Method: The Cochrane Oral Health Group Trials Register; CENTRAL; MEDLINE; EMBASE and CINAHL were searched to identify trials; the WHO International Trials Registry Platform and US NIH Trials Registry for ongoing studies, and Open Grey and ZETOC Conference Proceedings for grey literature. Searches were completed in October 2013.

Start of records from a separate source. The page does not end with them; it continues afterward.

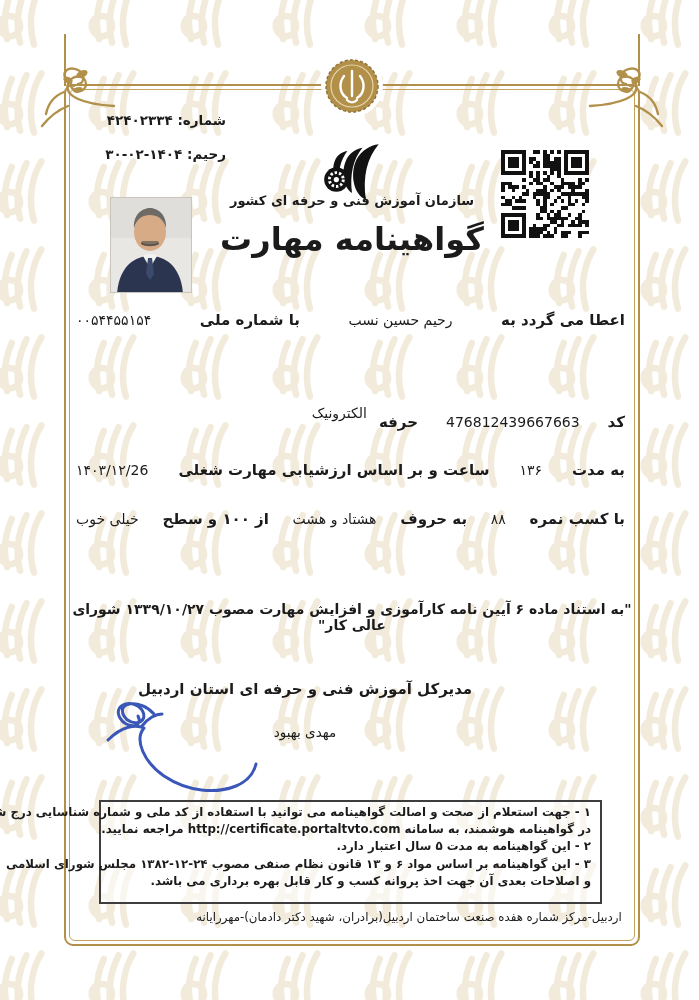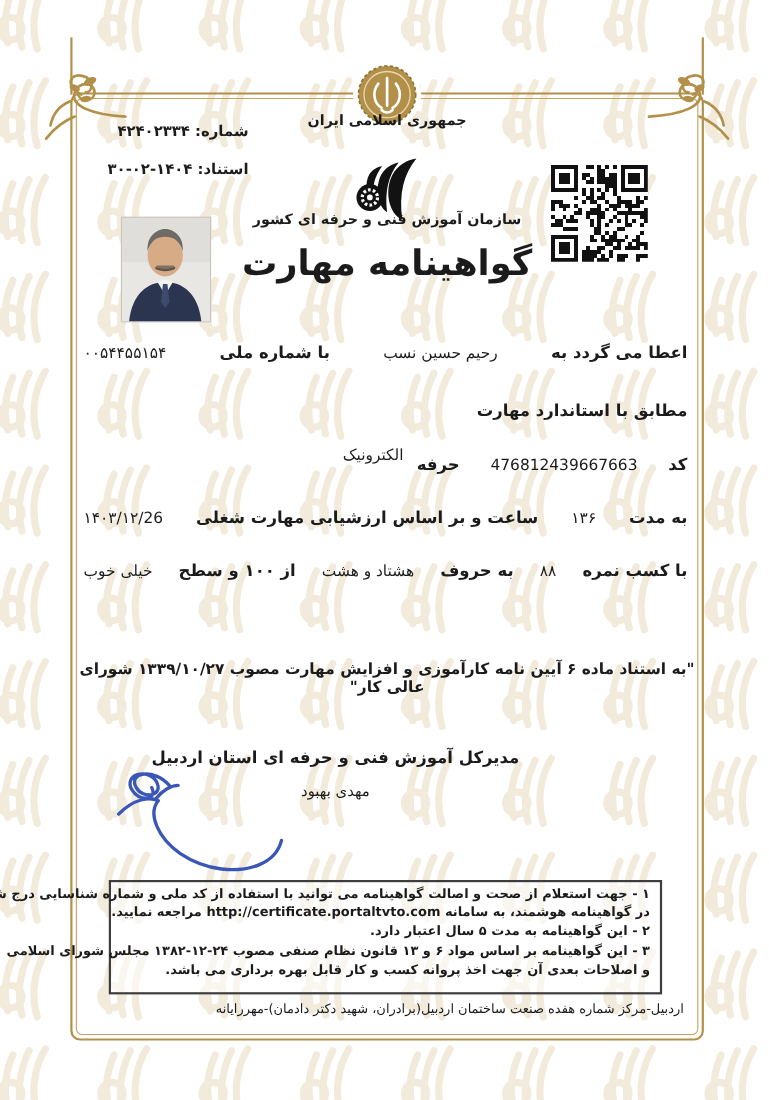--- a/index.html
+++ b/index.html
@@ -897,7 +897,6 @@
     <span class="val">۱۴۰۴-۰۲-۳۰</span>
   </div>
 
-  <div class="hdr" style="top:103px;">جمهوری اسلامی ایران</div>
 
   <div class="logo-box">
     <svg width="70" height="58" viewBox="0 0 120 100">

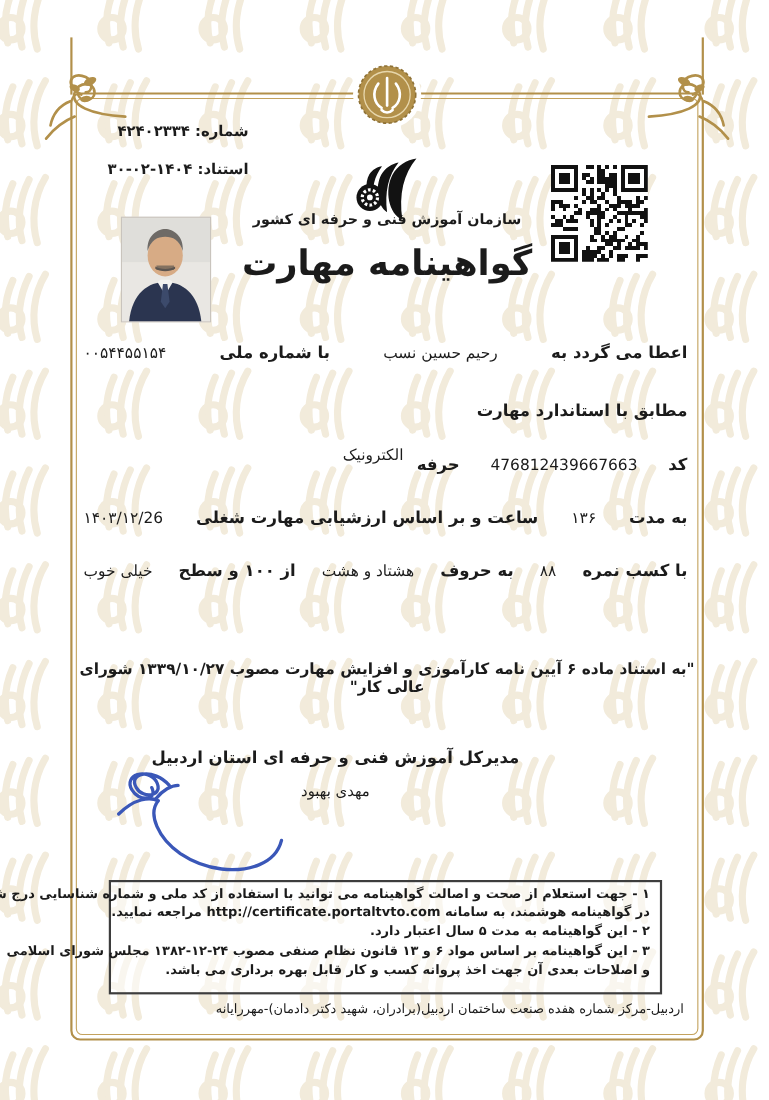--- a/index.html
+++ b/index.html
@@ -893,7 +893,7 @@
     <span class="val">۴۲۴۰۲۳۳۴</span>
   </div>
   <div class="serial-line" style="top:146px;">
-    <span>استناد:</span>
+    <span>رحیم:</span>
     <span class="val">۱۴۰۴-۰۲-۳۰</span>
   </div>
 

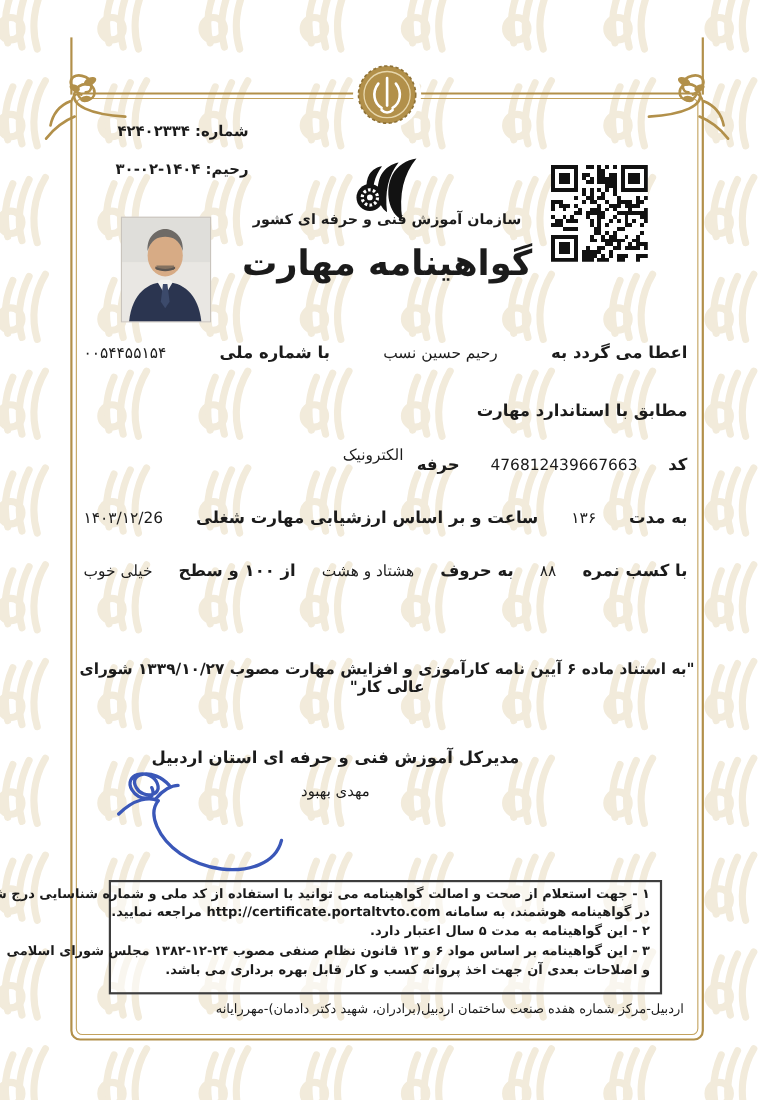--- a/index.html
+++ b/index.html
@@ -1241,7 +1241,6 @@
   </div>
 
   <div class="frow" style="top:364px; gap:14px;">
-    <span class="b">مطابق با استاندارد مهارت</span>
   </div>
 
   <div class="frow" style="top:413px; gap:28px;">

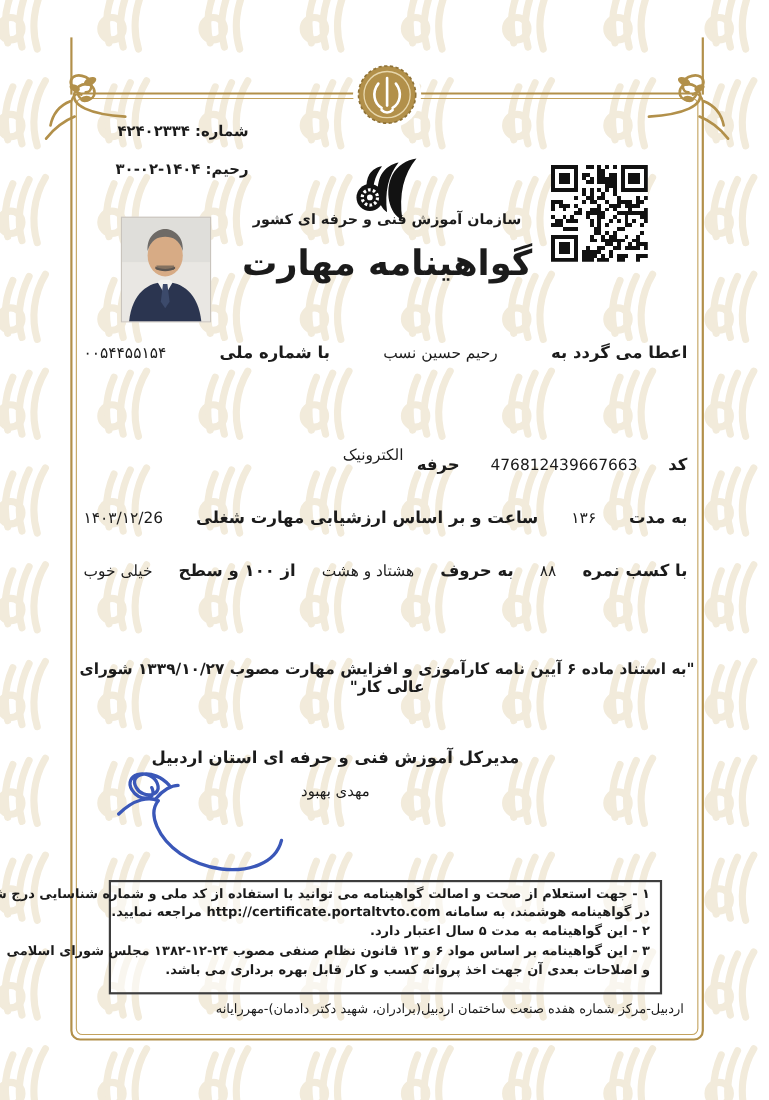--- a/index.html
+++ b/index.html
@@ -48,7 +48,7 @@
 
   .sig-block { position:absolute; left:124px; top:680px; width:362px; text-align:center; }
   .sig-title { font-weight:700; font-size:15px; }
-  .sig-name { font-weight:400; font-size:13.5px; margin-top:14px; }
+  .sig-name { font-weight:400; font-size:13.5px; margin-top:26px; }
   .sig-scribble { position:absolute; left:96px; top:696px; width:178px; height:112px; }
 
   .notes-box { position:absolute; left:99px; top:800px; width:503px; min-height:104px;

Result: Two studies meeting the inclusion criteria compared penicillin VK and a matched placebo for adults with acute apical abscess or a symptomatic necrotic tooth when provided in combination with partial/total pulpectomy. Participants in both trials also received oral analgesics. There were no statistically significant differences in patient-reported measures of pain or swelling at any of the time points assessed within the review. The Mean Difference (antibiotic group) for pain (short ordinal numerical scale 0 to 3) was: -0.03 (95% CI -0.53 to 0.47) at 24 hours; 0.32 (95% CI -0.22 to 0.86) at 48 hours; 0.08 (95% CI -0.38 to 0.54) at 72 hours. The Standard Mean Difference (antibiotic group) for swelling was 0.27 (95% CI -0.23 to 0.78) at 24 hours; 0.04 (95% CI -0.47 to 0.55) at 48 hours and 0.02 (95% CI -0.49 to 0.52) at 72 hours. No studies compared the effects of systemic antibiotics with a matched placebo delivered without a surgical intervention for symptomatic apical periodontitis or acute apical abscess in adults.
Conclusion: There is insufficient evidence to determine the effects of systemic antibiotics on adult patients with symptomatic apical periodontitis or acute apical abscess. The two trials were low powered and assessed as being at unclear and high risk of bias respectively. The overall quality of evidence was judged to be very low.